* EXERCISE DESCRIPTION *
Could you copy exactly the lines from the one containing "discount: 243.56 -> 242.76" through the last line of the records, leaving out every picture?

----- MATERIAL SUPPLIED -----

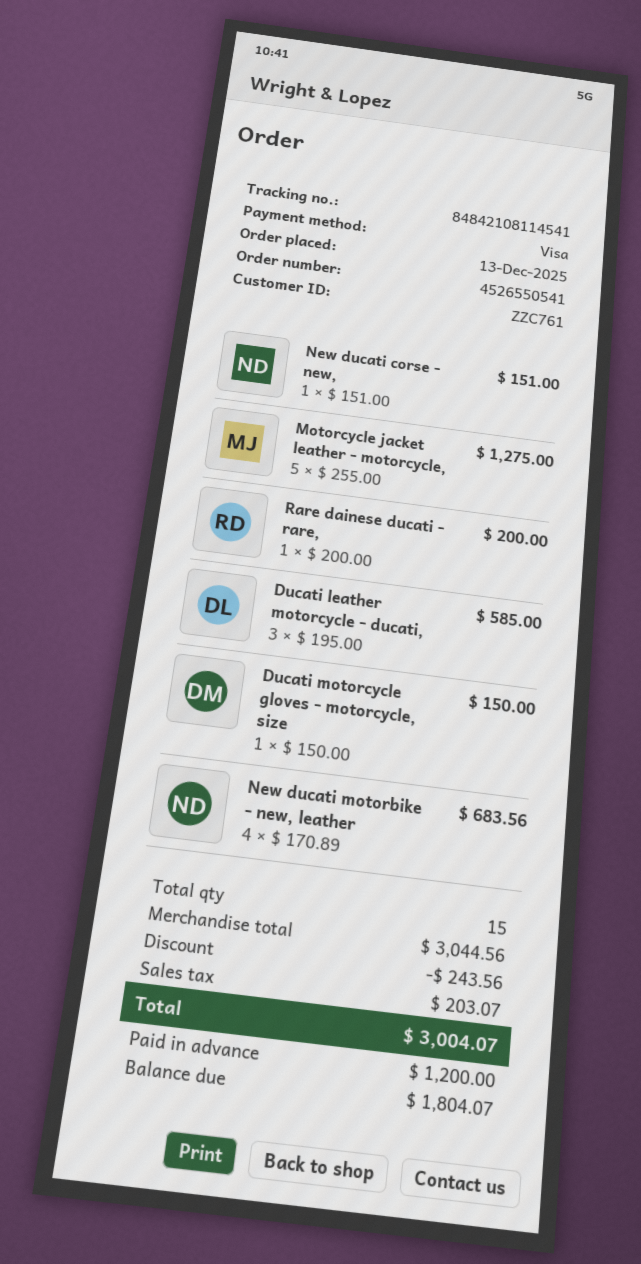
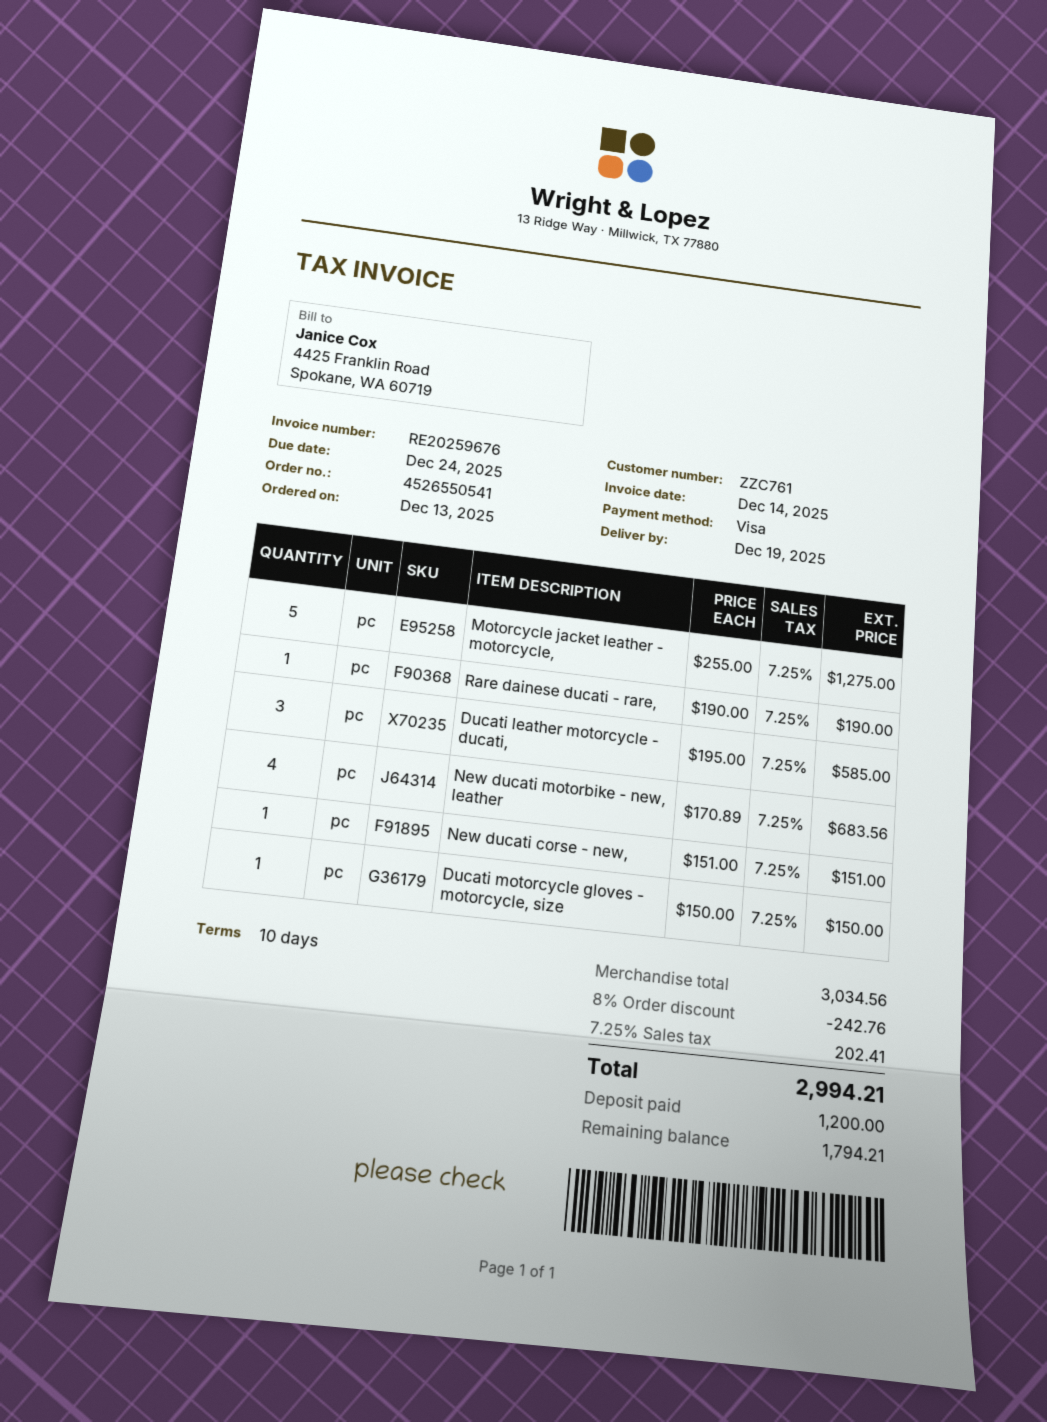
Rare dainese ducati - rare,: 1 x 200.00 = 200.00 -> 1 x 190.00 = 190.00
subtotal: 3044.56 -> 3034.56
discount: 243.56 -> 242.76
tax: 203.07 -> 202.41
total: 3004.07 -> 2994.21
balance: 1804.07 -> 1794.21

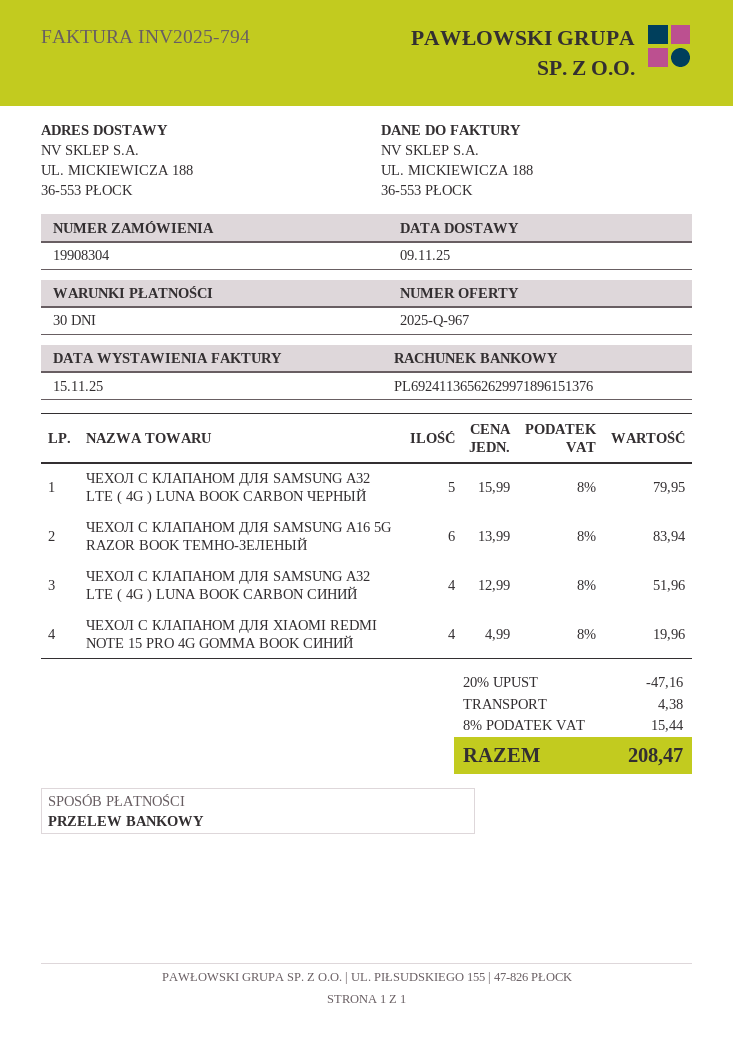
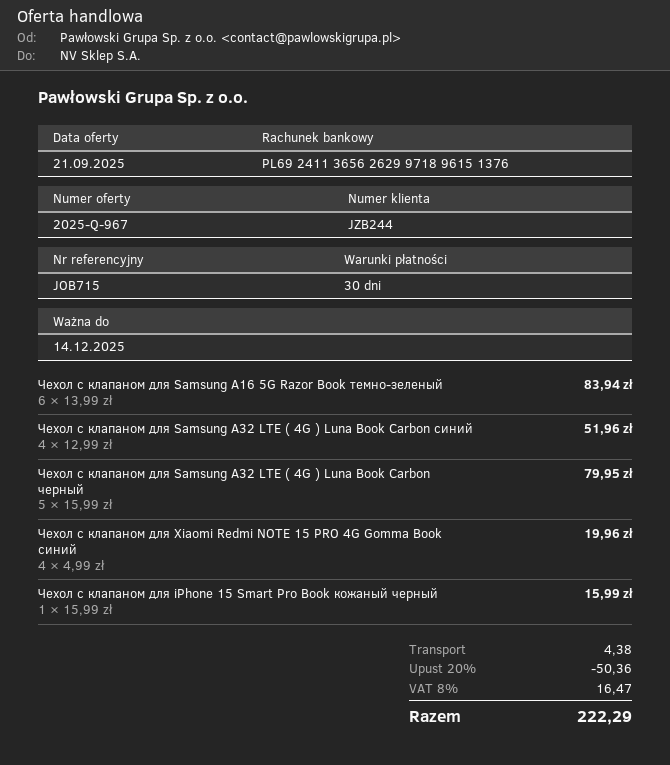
Чехол с клапаном для iPhone 15 Smart Pro Book кожаный черный: none -> 1 x 15.99 = 15.99
discount: 20% = 47.16 -> 20% = 50.36
tax: 8% = 15.44 -> 8% = 16.47
total: 208.47 -> 222.29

-----

* RESPONSE AREA *
discount: 243.56 -> 242.76
tax: 203.07 -> 202.41
total: 3004.07 -> 2994.21
balance: 1804.07 -> 1794.21

Чехол с клапаном для iPhone 15 Smart Pro Book кожаный черный: none -> 1 x 15.99 = 15.99
discount: 20% = 47.16 -> 20% = 50.36
tax: 8% = 15.44 -> 8% = 16.47
total: 208.47 -> 222.29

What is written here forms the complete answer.